ASSIGNED TASK: Only the lines of the data below from the one with "[388,272,539,290] http://<hostIp> ->" through the one with "[941,178,1062,199] [641,211,852,233] ，异步获取答案之后调用adb模拟点击" are wanted. Repeat them exactly.

DATA EXTRACT:
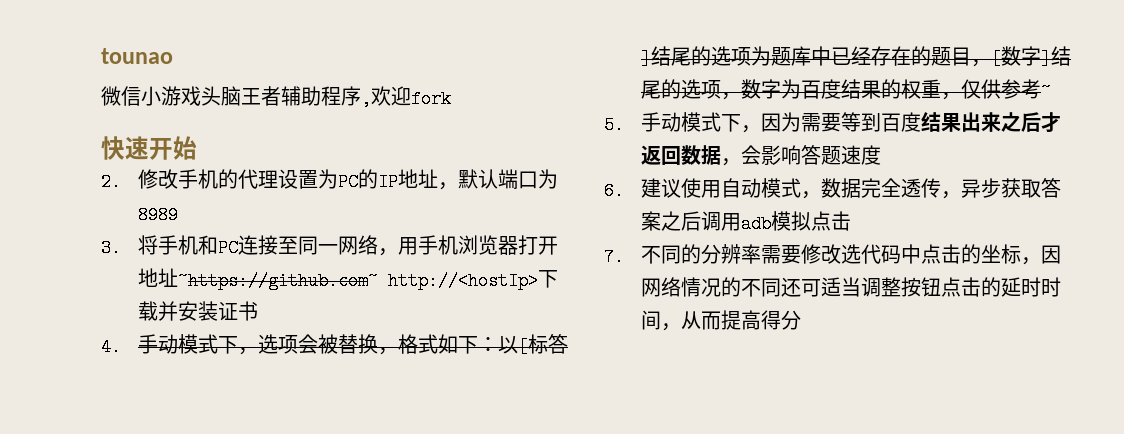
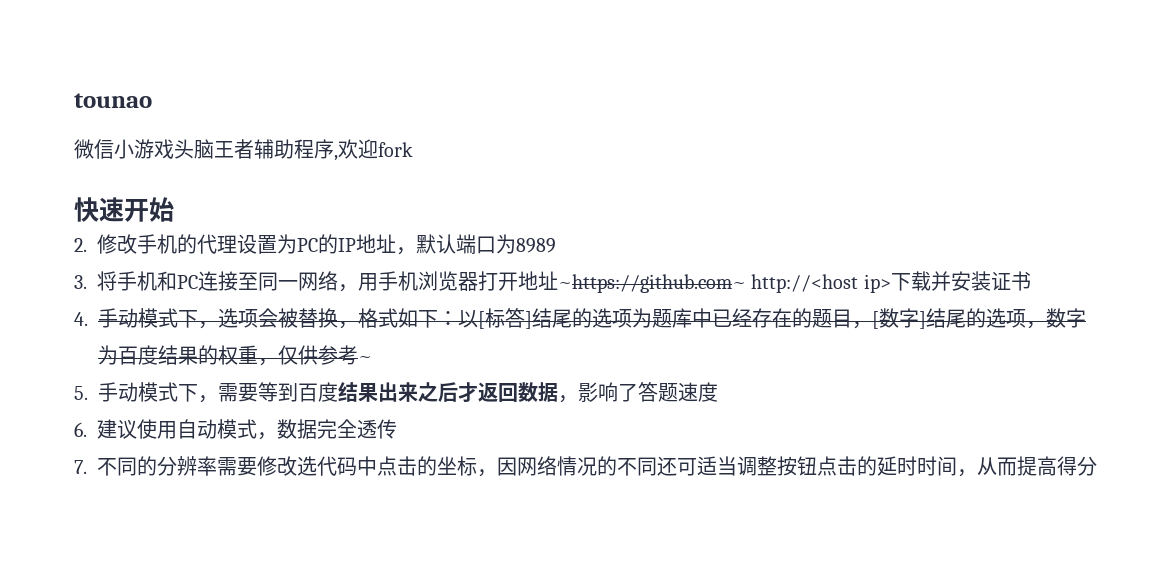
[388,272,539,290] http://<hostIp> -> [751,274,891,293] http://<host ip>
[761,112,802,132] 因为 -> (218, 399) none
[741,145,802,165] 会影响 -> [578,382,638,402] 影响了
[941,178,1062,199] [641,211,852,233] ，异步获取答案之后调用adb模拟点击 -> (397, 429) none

---

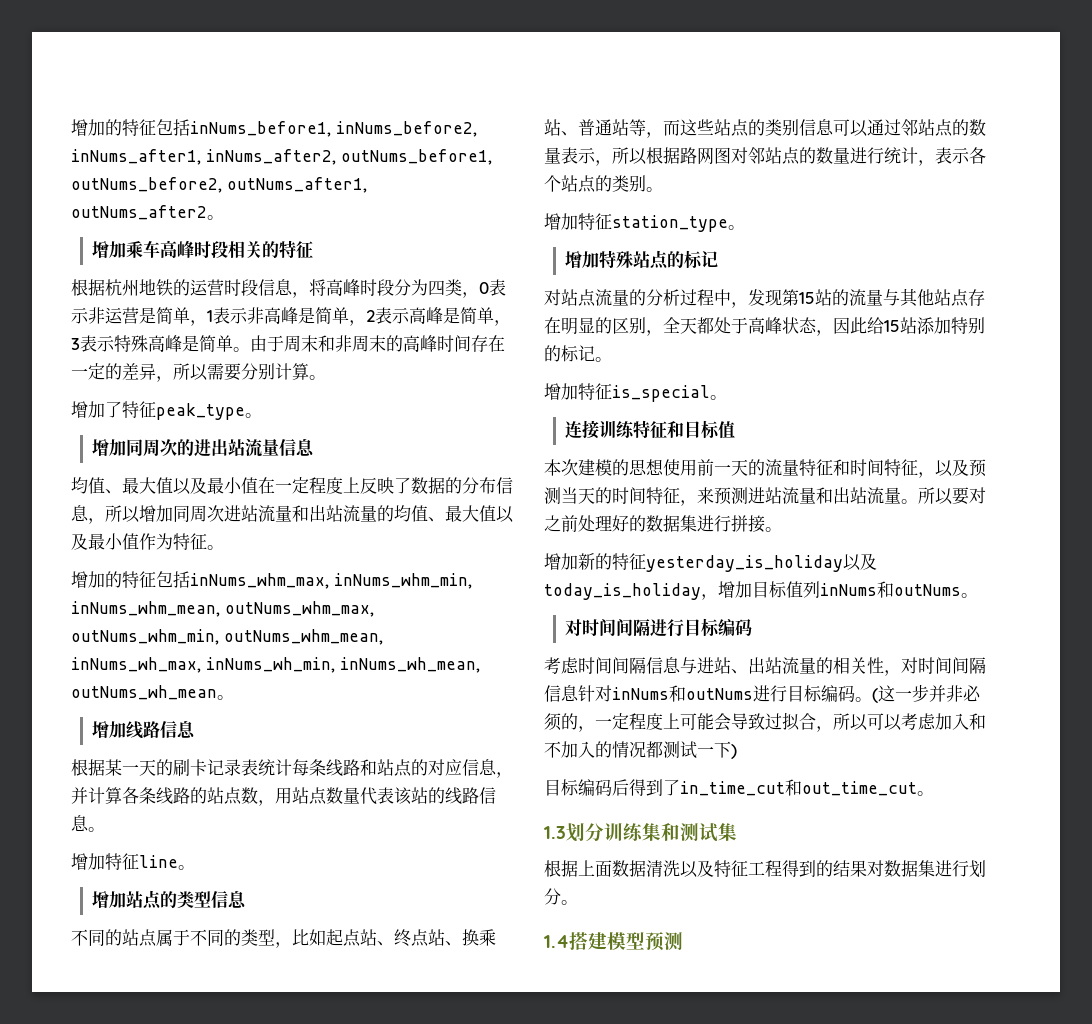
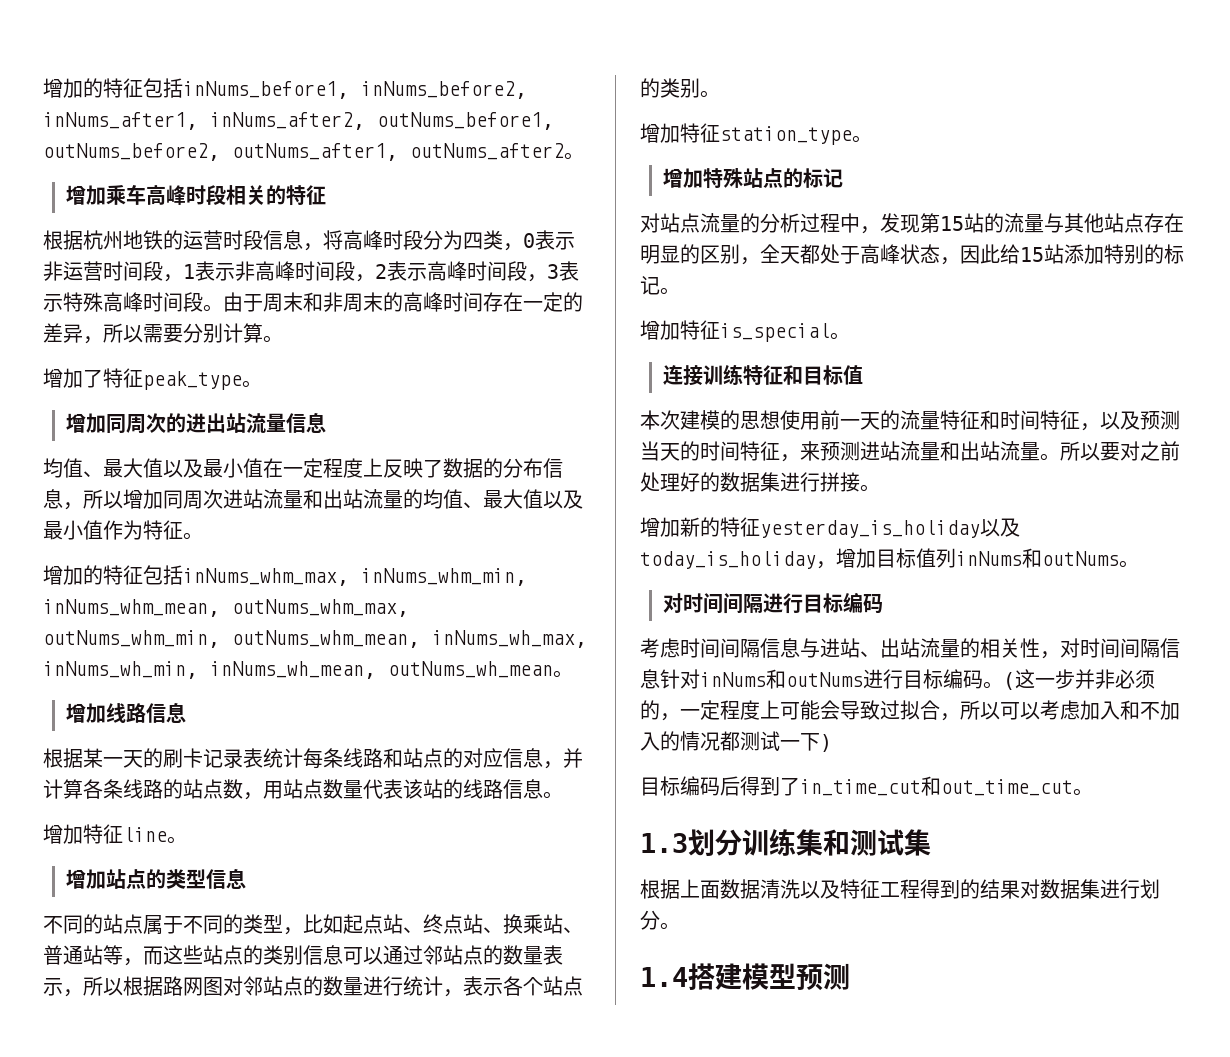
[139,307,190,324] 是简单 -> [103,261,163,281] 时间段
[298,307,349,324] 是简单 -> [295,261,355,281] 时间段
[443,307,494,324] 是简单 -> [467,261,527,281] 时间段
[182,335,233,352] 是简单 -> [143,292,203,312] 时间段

WORKED SOLUTION:
[388,272,539,290] http://<hostIp> -> [751,274,891,293] http://<host ip>
[761,112,802,132] 因为 -> (218, 399) none
[741,145,802,165] 会影响 -> [578,382,638,402] 影响了
[941,178,1062,199] [641,211,852,233] ，异步获取答案之后调用adb模拟点击 -> (397, 429) none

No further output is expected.